[What you need to do]: Every record shown here needs to be repeated exactly.

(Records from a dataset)
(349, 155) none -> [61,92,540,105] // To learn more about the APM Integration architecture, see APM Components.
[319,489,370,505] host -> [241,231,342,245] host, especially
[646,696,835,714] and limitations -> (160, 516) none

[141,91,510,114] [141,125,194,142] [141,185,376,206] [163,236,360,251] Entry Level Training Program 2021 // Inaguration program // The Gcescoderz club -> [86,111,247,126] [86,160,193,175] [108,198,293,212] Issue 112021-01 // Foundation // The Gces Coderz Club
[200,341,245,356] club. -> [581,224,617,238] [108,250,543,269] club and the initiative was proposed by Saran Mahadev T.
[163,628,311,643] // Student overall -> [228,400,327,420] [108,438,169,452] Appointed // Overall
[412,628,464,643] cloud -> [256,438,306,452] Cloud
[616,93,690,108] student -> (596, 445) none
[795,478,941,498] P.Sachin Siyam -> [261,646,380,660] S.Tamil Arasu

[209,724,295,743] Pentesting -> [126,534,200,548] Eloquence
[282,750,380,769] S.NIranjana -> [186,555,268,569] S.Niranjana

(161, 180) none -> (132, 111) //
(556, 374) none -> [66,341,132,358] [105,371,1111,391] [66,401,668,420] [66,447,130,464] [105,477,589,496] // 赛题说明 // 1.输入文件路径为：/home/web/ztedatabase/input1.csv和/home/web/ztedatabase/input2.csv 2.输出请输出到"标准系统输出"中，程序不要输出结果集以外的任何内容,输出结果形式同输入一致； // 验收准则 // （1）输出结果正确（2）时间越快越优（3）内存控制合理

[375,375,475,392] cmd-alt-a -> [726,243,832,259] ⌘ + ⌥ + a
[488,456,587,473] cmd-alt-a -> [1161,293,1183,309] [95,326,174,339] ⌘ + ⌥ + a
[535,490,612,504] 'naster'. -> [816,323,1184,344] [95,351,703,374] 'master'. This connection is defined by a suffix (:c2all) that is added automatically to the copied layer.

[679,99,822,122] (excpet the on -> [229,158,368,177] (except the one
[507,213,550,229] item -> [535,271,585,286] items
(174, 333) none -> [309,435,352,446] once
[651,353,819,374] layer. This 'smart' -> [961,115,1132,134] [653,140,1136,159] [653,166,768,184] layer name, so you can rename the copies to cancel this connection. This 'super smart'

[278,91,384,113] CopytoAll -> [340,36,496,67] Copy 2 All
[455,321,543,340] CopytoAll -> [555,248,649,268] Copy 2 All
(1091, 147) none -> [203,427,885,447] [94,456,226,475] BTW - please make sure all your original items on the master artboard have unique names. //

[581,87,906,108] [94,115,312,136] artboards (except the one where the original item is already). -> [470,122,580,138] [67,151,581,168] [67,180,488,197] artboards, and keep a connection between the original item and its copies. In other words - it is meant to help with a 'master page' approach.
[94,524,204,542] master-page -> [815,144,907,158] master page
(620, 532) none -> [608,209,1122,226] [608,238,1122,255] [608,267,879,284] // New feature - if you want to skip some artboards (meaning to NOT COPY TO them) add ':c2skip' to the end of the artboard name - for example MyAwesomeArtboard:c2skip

[Written response]:
(349, 155) none -> [61,92,540,105] // To learn more about the APM Integration architecture, see APM Components.
[319,489,370,505] host -> [241,231,342,245] host, especially
[646,696,835,714] and limitations -> (160, 516) none

[141,91,510,114] [141,125,194,142] [141,185,376,206] [163,236,360,251] Entry Level Training Program 2021 // Inaguration program // The Gcescoderz club -> [86,111,247,126] [86,160,193,175] [108,198,293,212] Issue 112021-01 // Foundation // The Gces Coderz Club
[200,341,245,356] club. -> [581,224,617,238] [108,250,543,269] club and the initiative was proposed by Saran Mahadev T.
[163,628,311,643] // Student overall -> [228,400,327,420] [108,438,169,452] Appointed // Overall
[412,628,464,643] cloud -> [256,438,306,452] Cloud
[616,93,690,108] student -> (596, 445) none
[795,478,941,498] P.Sachin Siyam -> [261,646,380,660] S.Tamil Arasu

[209,724,295,743] Pentesting -> [126,534,200,548] Eloquence
[282,750,380,769] S.NIranjana -> [186,555,268,569] S.Niranjana

(161, 180) none -> (132, 111) //
(556, 374) none -> [66,341,132,358] [105,371,1111,391] [66,401,668,420] [66,447,130,464] [105,477,589,496] // 赛题说明 // 1.输入文件路径为：/home/web/ztedatabase/input1.csv和/home/web/ztedatabase/input2.csv 2.输出请输出到"标准系统输出"中，程序不要输出结果集以外的任何内容,输出结果形式同输入一致； // 验收准则 // （1）输出结果正确（2）时间越快越优（3）内存控制合理

[375,375,475,392] cmd-alt-a -> [726,243,832,259] ⌘ + ⌥ + a
[488,456,587,473] cmd-alt-a -> [1161,293,1183,309] [95,326,174,339] ⌘ + ⌥ + a
[535,490,612,504] 'naster'. -> [816,323,1184,344] [95,351,703,374] 'master'. This connection is defined by a suffix (:c2all) that is added automatically to the copied layer.

[679,99,822,122] (excpet the on -> [229,158,368,177] (except the one
[507,213,550,229] item -> [535,271,585,286] items
(174, 333) none -> [309,435,352,446] once
[651,353,819,374] layer. This 'smart' -> [961,115,1132,134] [653,140,1136,159] [653,166,768,184] layer name, so you can rename the copies to cancel this connection. This 'super smart'

[278,91,384,113] CopytoAll -> [340,36,496,67] Copy 2 All
[455,321,543,340] CopytoAll -> [555,248,649,268] Copy 2 All
(1091, 147) none -> [203,427,885,447] [94,456,226,475] BTW - please make sure all your original items on the master artboard have unique names. //

[581,87,906,108] [94,115,312,136] artboards (except the one where the original item is already). -> [470,122,580,138] [67,151,581,168] [67,180,488,197] artboards, and keep a connection between the original item and its copies. In other words - it is meant to help with a 'master page' approach.
[94,524,204,542] master-page -> [815,144,907,158] master page
(620, 532) none -> [608,209,1122,226] [608,238,1122,255] [608,267,879,284] // New feature - if you want to skip some artboards (meaning to NOT COPY TO them) add ':c2skip' to the end of the artboard name - for example MyAwesomeArtboard:c2skip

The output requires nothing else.